The tax dispute between PT MMS and the Directorate General of Taxation (DGT) highlights the necessity of material evidence in the Value Added Tax (VAT) self-assessment system, specifically regarding corrections to the Tax Base (DPP) derived from third-party data. The Respondent applied a positive correction to the VAT Tax Base for the October 2020 period amounting to Rp2,160,628,827.00, utilizing external confirmation from the counterparty, PT Indosat Tbk, which included Article 23 Income Tax withholding evidence and Input Tax Invoices converted via a gross-up method.
The core conflict arose when the Respondent maintained that the counterparty's expense reporting served as authentic proof of service delivery by PT MMS for which VAT had not been collected. Conversely, PT MMS categorically denied the existence of these transactions, arguing that the company never issued invoices or Output Tax Invoices to the counterparty. PT MMS emphasized that the absence of cash inflows to the corporate bank accounts and the lack of delivery notes (goods flow) proved that the third-party data did not represent actual economic reality.

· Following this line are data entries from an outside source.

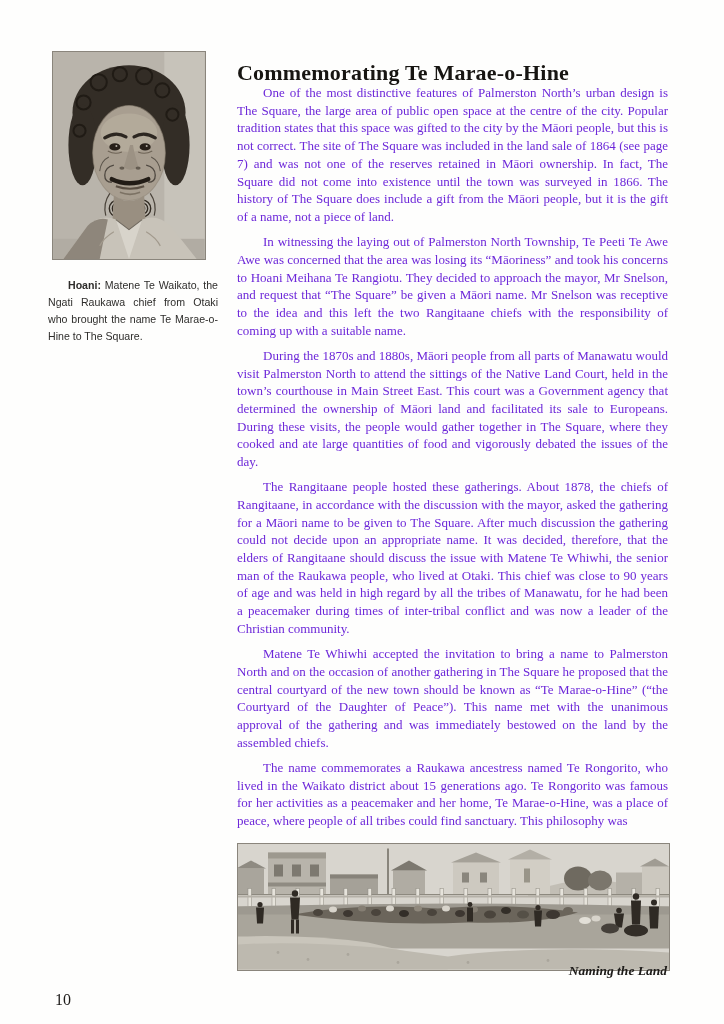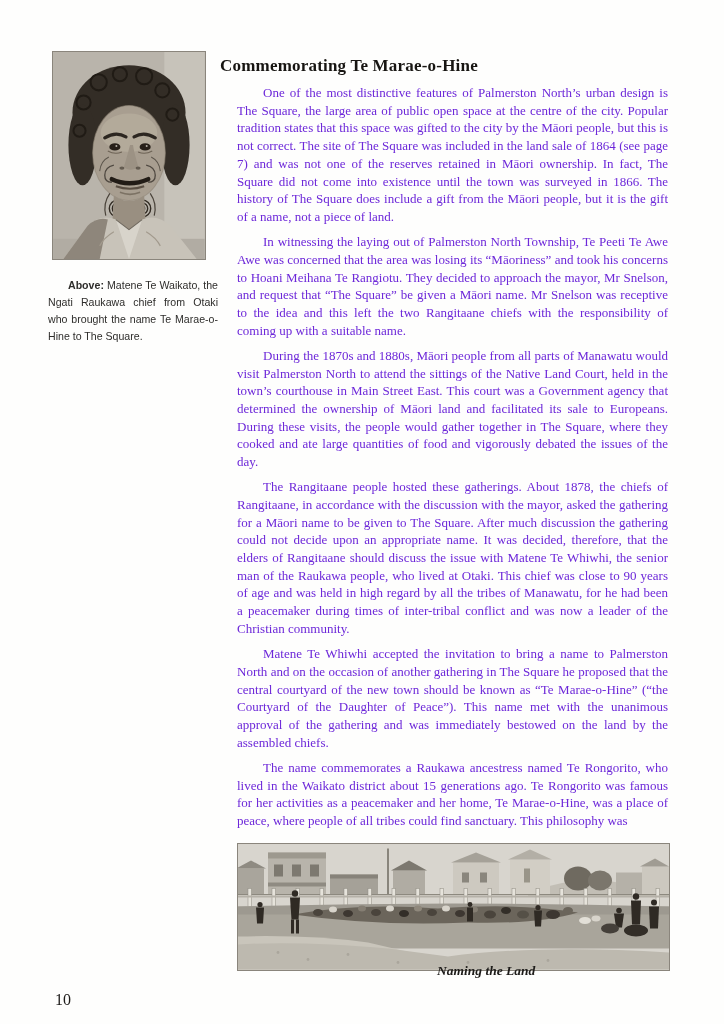"Commemorating Te Marae-o-Hine" .article-heading { font-size: 17px -> 22px; left: 220px -> 237px }
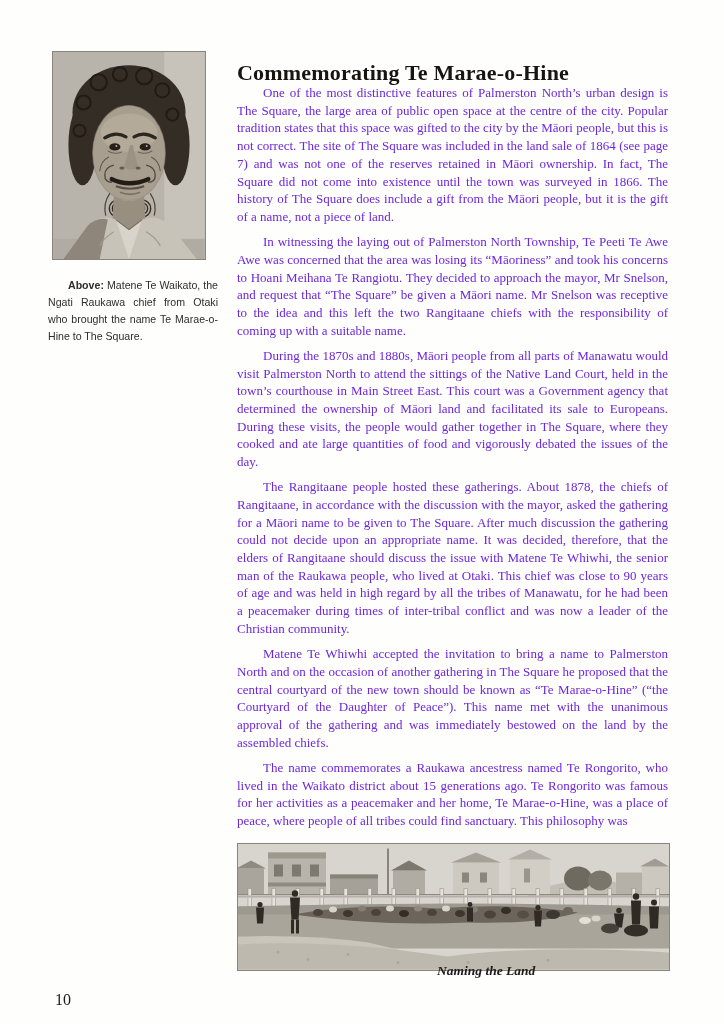"Above:" span.cap-label { text: Above -> Hoani }
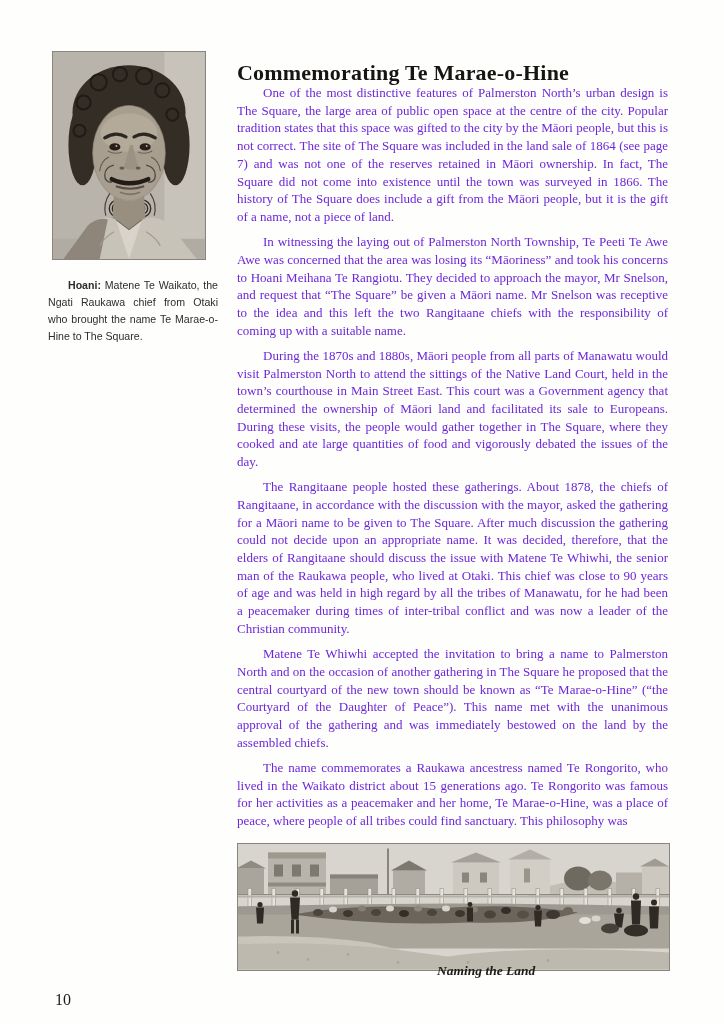"Naming the Land" .running-title { text-align: left -> right }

In its legal considerations, the Board of Judges adopted a split stance on the two correction components. Regarding the correction based on Article 23 withholding tax, the Board upheld the correction as it was deemed strong evidence of income receipt. However, regarding the correction based on the counterparty's Input Tax Invoices totaling Rp1,543,036,513.00, the Board overturned the decision. The Board asserted that the mere existence of a Tax Invoice, without supporting evidence of valid cash flow and goods flow, cannot serve as a basis for determining the delivery of taxable goods or services.
The implications of this decision reaffirm the principle that material truth in tax law supersedes the formal truth of administrative systems. For taxpayers, the PT MMS case serves as a crucial lesson to consistently align internal data with third-party reporting and strengthen reconciliation documentation. This ruling also serves as a warning to tax authorities that using gross-up methods and external data without substantive verification of cash flows often fails to withstand judicial scrutiny.
In conclusion, although the Respondent has the authority to make corrections based on third-party data, the burden of proof regarding the occurrence of delivery must still meet the "flow of goods and flow of money" standard. PT MMS's partial victory proves that consistent accounting documentation can invalidate presumptive corrections.